Ja, ist das so? Zählen wir mal durch: Da stehen vier Grundsätze, nämlich allgemein, frei, direkt und geheim. Fehlt da nicht was? Ich vergleiche mal kurz mit dem Art. 38 GG:
Die Abgeordneten des Deutschen Bundestages werden in allgemeiner, unmittelbarer, freier, gleicher und geheimer Wahl gewählt.

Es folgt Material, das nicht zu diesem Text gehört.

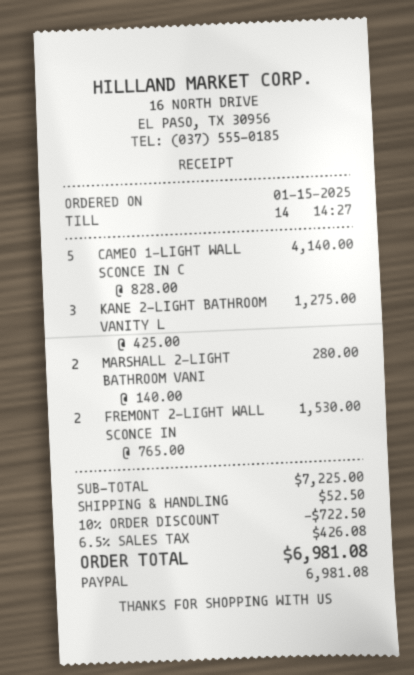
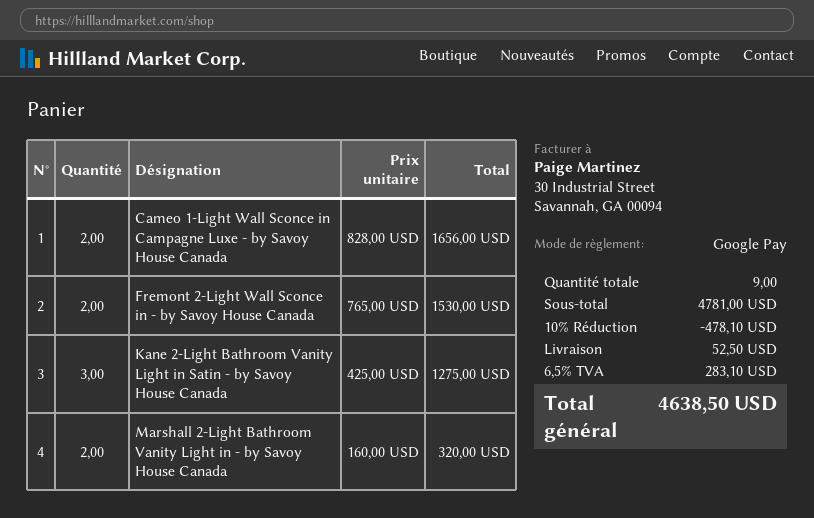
payment method: PayPal -> Google Pay
CAMEO 1-LIGHT WALL SCONCE IN C: 5 x 828.00 = 4140.00 -> 2 x 828.00 = 1656.00
MARSHALL 2-LIGHT BATHROOM VANI: 2 x 140.00 = 280.00 -> 2 x 160.00 = 320.00
subtotal: 7225.00 -> 4781.00
discount: 10% = 722.50 -> 10% = 478.10
tax: 6.5% = 426.08 -> 6.5% = 283.10
total: 6981.08 -> 4638.50

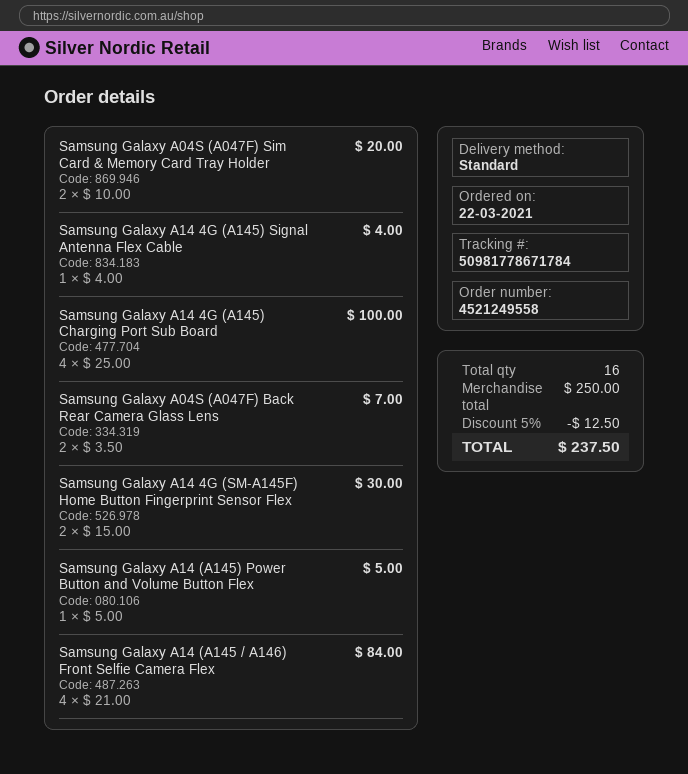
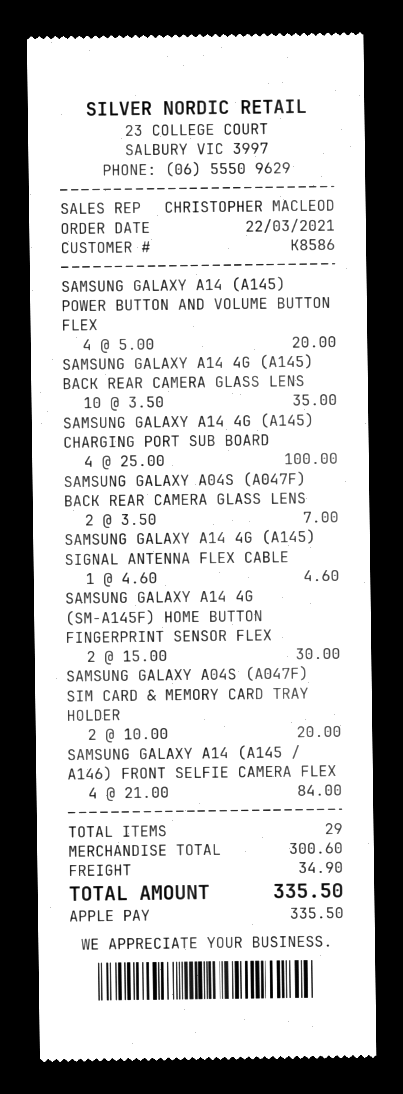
Samsung Galaxy A14 4G (A145) Signal Antenna Flex Cable: 1 x 4.00 = 4.00 -> 1 x 4.60 = 4.60
Samsung Galaxy A14 (A145) Power Button and Volume Button Flex: 1 x 5.00 = 5.00 -> 4 x 5.00 = 20.00
SAMSUNG GALAXY A14 4G (A145) BACK REAR CAMERA GLASS LENS: none -> 10 x 3.50 = 35.00
total quantity: 16 -> 29
subtotal: 250.00 -> 300.60
discount: 5% = 12.50 -> none
shipping: none -> 34.90
total: 237.50 -> 335.50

Da fehlt tatsächlich was, das “gleich”. Wenn man sich mit der so genannten degressiven Proportionalität beschäftigt, kommen auch in der Tat Zweifel auf, wie gleich die Wahl zum Europäischen Parlament wirklich ist, denn Fakt ist, dass je nach Landesgröße in Europa mal erheblich mehr und mal erheblich weniger Stimmen auf einen Sitz entfallen:
So entfielen bei den Europawahlen 2004 auf Deutschland (82,5 Mio. Einwohner) 99 Sitze, d.h. ein Sitz auf 833.000 Einwohner, auf Malta (0,4 Mio. Einwohner) 5 Sitze, d.h. ein Sitz auf 80.000 Einwohner. Im Durchschnitt kam europaweit ein Sitz auf je rund 615.000 Einwohner.
Ob unser Landrat nun einen wesentlichen Grundsatz demokratischer Wahlen für sich über Bord geworfen hat oder einfach ehrlich die (ungleichen) Wahlen zum Europäischen Parlament beschreibt (was für mich recht ungewöhnlich wäre, da das Thema sonst nicht offen angesprochen wird), bleibt am Ende sein Geheimnis.